More experience racial discrimination at work

Minority groups in Singapore say they feel discriminated against when applying for jobs or promotions

More experience racial discrimination at work

More Singaporeans say they experience racial discrimination when applying for jobs or promotions, finds new study.

Compared to five years ago, the study found that slightly more individuals from minority groups have reported experiencing discriminatory treatment at work.

This, despite respondents’ “universal consensus” that ability, rather than factors such as race, should trump all in work-related decisions.

When it comes to applying for jobs here, 73% of Malays, 68% of Indians, and 49% of others, which includes Eurasians, say they’ve experienced discriminatory treatment.

However, only one in three (38%) Chinese say they’ve felt the same way.

Of the figures, 22% of Malay and 21% of Indian jobseekers say they “often/very often” experience discrimination.

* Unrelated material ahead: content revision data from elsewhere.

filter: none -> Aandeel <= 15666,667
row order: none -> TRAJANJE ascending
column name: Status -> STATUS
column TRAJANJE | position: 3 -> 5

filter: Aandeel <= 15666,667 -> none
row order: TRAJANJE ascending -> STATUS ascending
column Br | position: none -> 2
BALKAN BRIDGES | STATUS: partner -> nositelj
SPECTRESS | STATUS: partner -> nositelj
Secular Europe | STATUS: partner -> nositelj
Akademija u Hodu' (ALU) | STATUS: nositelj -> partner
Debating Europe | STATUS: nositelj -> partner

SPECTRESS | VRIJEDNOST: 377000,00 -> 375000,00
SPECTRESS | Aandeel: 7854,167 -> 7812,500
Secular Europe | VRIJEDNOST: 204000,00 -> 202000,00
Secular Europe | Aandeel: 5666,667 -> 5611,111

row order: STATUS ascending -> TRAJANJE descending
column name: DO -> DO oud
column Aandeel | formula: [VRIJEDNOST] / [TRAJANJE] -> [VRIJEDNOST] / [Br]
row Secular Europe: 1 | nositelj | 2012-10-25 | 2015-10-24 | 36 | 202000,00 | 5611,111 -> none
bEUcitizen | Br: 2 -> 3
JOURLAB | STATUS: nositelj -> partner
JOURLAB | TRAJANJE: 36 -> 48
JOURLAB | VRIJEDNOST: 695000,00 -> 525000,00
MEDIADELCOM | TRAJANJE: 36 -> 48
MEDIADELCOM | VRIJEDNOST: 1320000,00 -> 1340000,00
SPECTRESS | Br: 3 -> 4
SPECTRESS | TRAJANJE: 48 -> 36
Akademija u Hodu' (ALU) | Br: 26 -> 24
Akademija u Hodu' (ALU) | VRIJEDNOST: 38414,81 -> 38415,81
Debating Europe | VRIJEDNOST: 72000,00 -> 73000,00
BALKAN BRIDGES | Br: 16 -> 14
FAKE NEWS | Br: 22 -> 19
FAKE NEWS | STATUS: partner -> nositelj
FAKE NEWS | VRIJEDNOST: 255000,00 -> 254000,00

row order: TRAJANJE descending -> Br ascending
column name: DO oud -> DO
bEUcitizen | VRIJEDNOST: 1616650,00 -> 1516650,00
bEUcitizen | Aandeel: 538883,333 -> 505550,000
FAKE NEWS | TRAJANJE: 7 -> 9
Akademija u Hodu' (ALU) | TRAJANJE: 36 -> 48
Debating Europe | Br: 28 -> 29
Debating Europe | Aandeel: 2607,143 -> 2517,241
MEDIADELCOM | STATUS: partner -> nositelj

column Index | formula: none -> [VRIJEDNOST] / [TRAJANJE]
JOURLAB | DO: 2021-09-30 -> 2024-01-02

Both are slight increases from the Institute of Policy Studies’ (IPS) and OnePeople.SG’s findings in 2013.

Chinese and those from other races reported a decrease in such experiences: only 3% of Chinese and 13% of others experience bias “often/very often”.

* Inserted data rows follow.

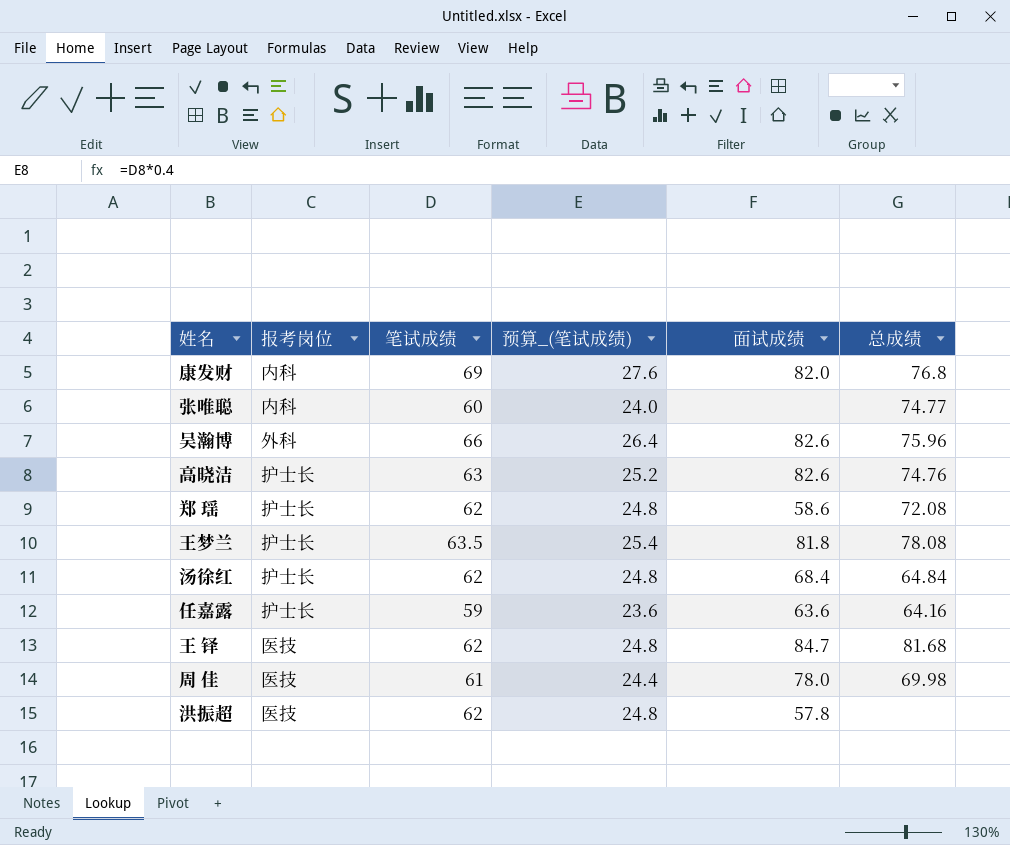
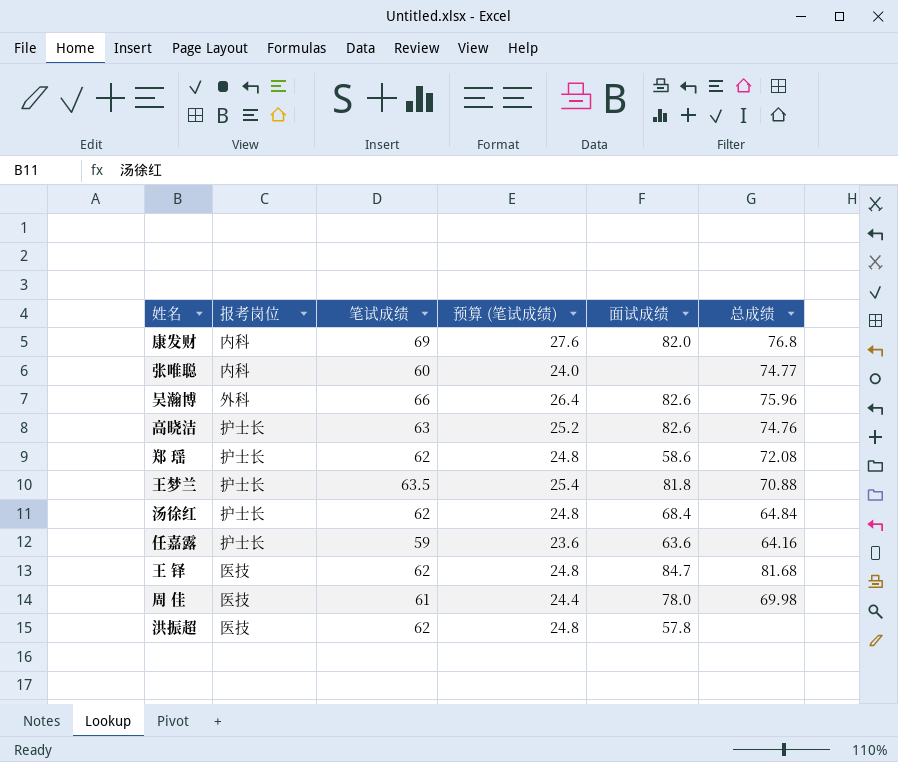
column name: 预算_(笔试成绩) -> 预算 (笔试成绩)
王梦兰 | 总成绩: 78.08 -> 70.88

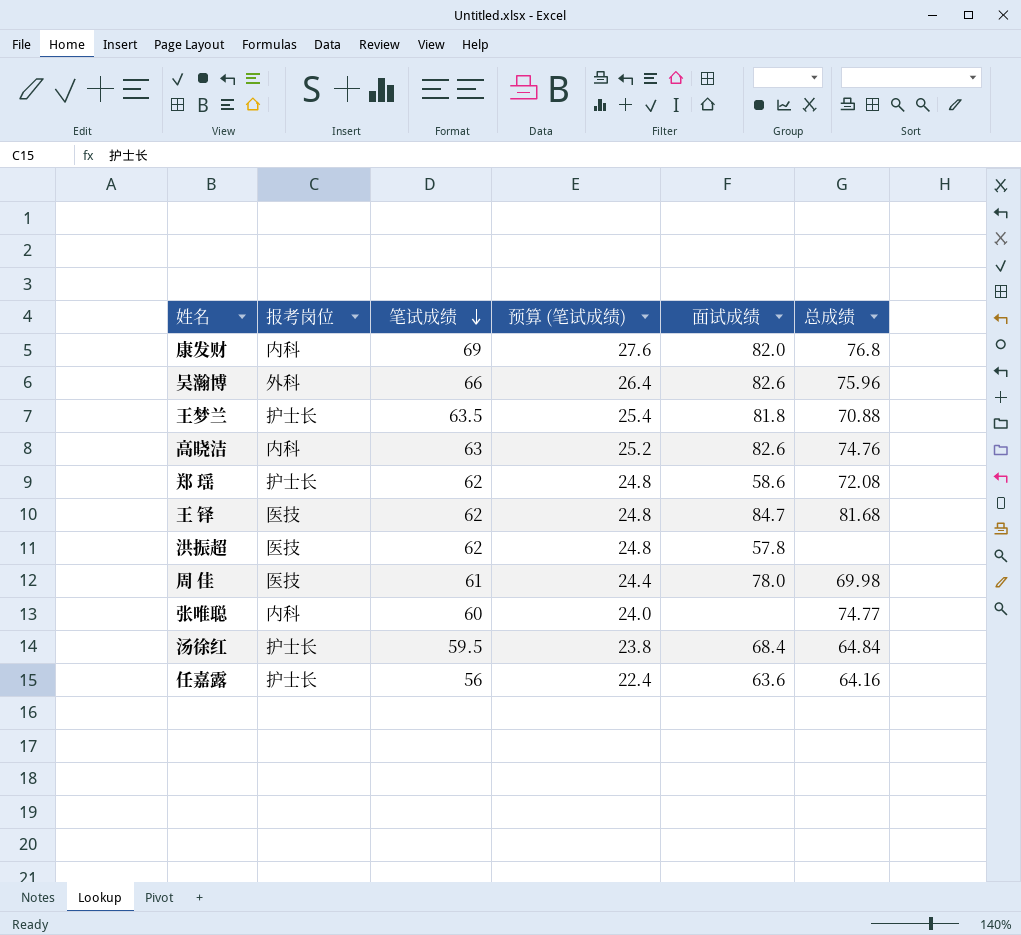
row order: none -> 笔试成绩 descending
高晓洁 | 报考岗位: 护士长 -> 内科
汤徐红 | 笔试成绩: 62 -> 59.5
汤徐红 | 预算 (笔试成绩): 24.8 -> 23.8
任嘉露 | 笔试成绩: 59 -> 56
任嘉露 | 预算 (笔试成绩): 23.6 -> 22.4

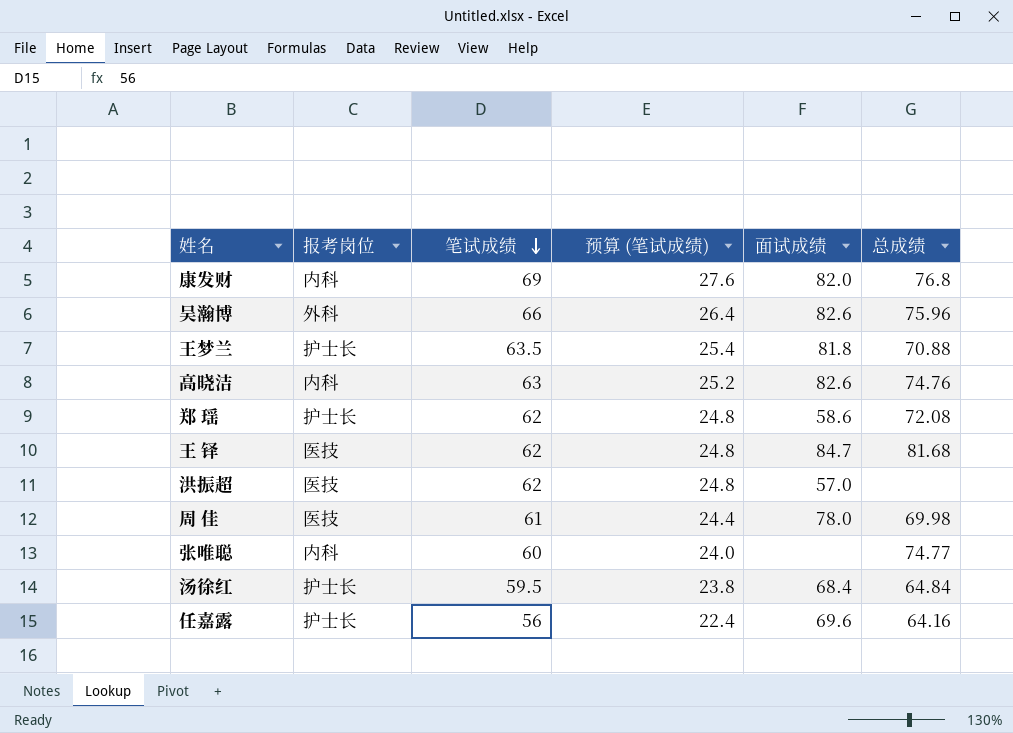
洪振超 | 面试成绩: 57.8 -> 57.0
任嘉露 | 面试成绩: 63.6 -> 69.6

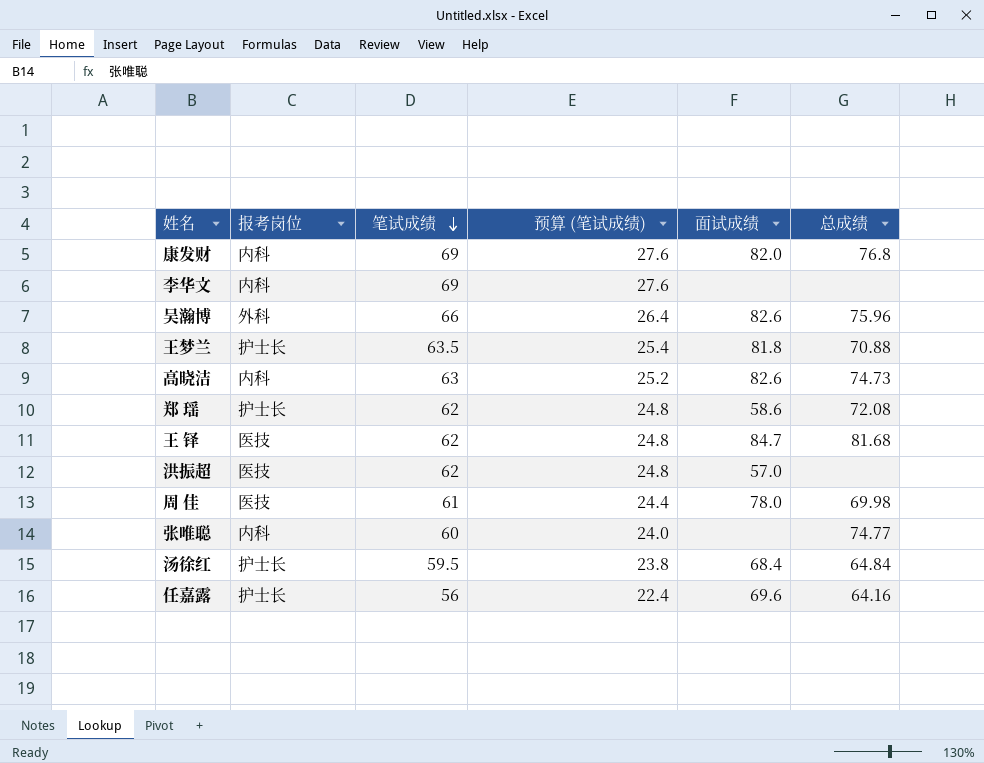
row 李华文: none -> 内科 | 69 | 27.6 | none | none
高晓洁 | 总成绩: 74.76 -> 74.73

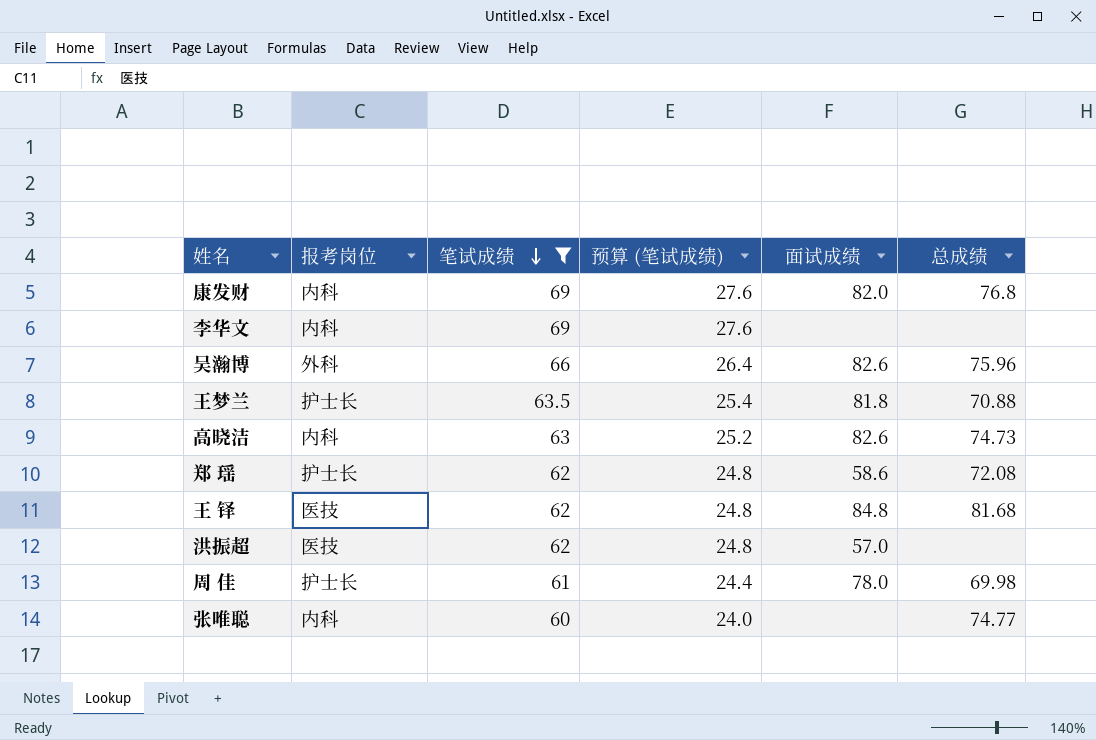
filter: none -> 笔试成绩 >= 60
王 铎 | 面试成绩: 84.7 -> 84.8
周 佳 | 报考岗位: 医技 -> 护士长

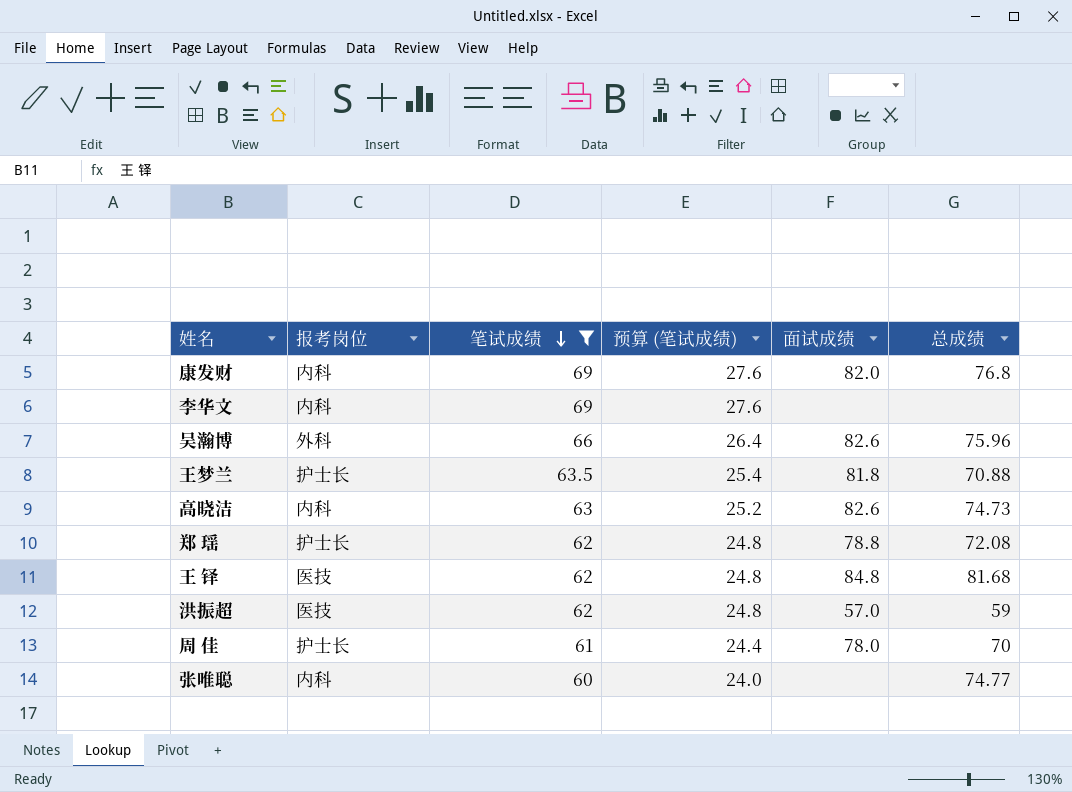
郑 瑶 | 面试成绩: 58.6 -> 78.8
洪振超 | 总成绩: none -> 59
周 佳 | 总成绩: 69.98 -> 70

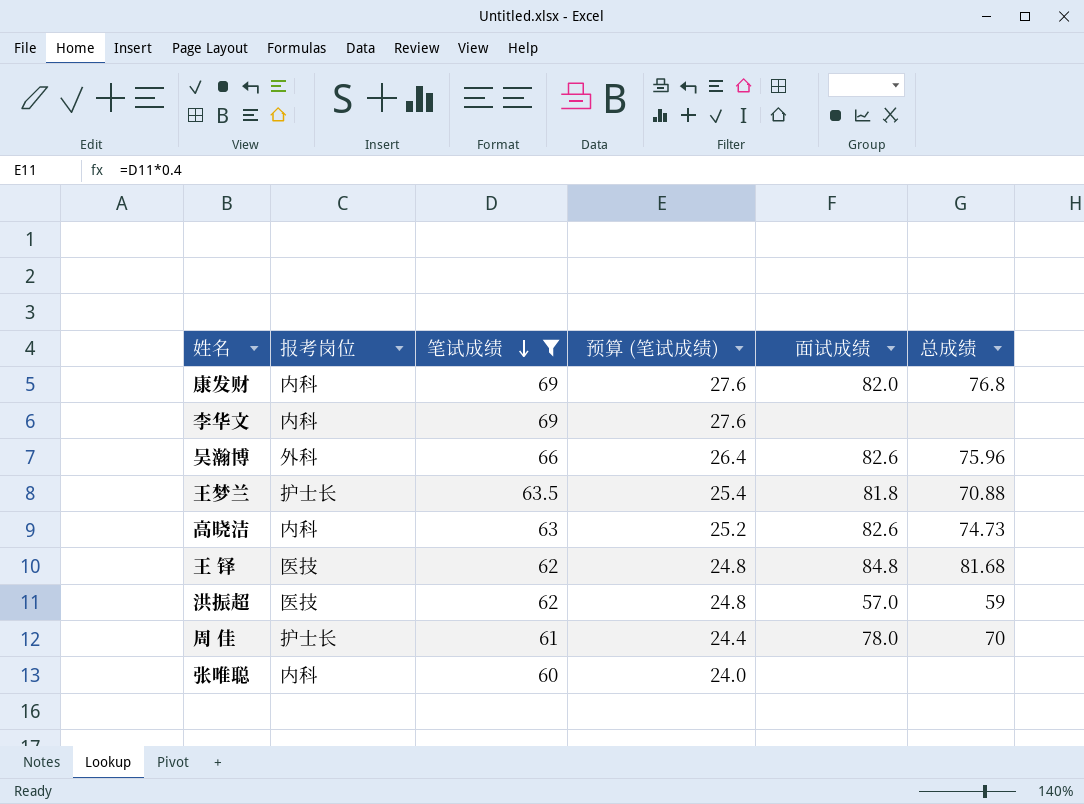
row 郑 瑶: 护士长 | 62 | 24.8 | 78.8 | 72.08 -> none
张唯聪 | 总成绩: 74.77 -> none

READ MORE: Is it impossible to overcome hiring bias?

A similar trend appears in the area of job promotions: 70% of Malays, 66% of Indians and 48% of others feel racially discriminated against when applying for advancements.

Again, only one in three (39%) Chinese have experienced a similar bias.

The study found that 20% of Indians, 18% of Malays and 11% of others often feel discriminated against during the process, while only 3% of Chinese feel the same.

The three researchers from IPS also asked respondents what attributes are important when recruiting someone to work for them.

“There was universal consensus that ability, rather than factors such as race, were important in hiring decisions,” the researchers wrote. “More than half said ability was always important and a third said it was important most of the time, far higher proportions than for any other factor.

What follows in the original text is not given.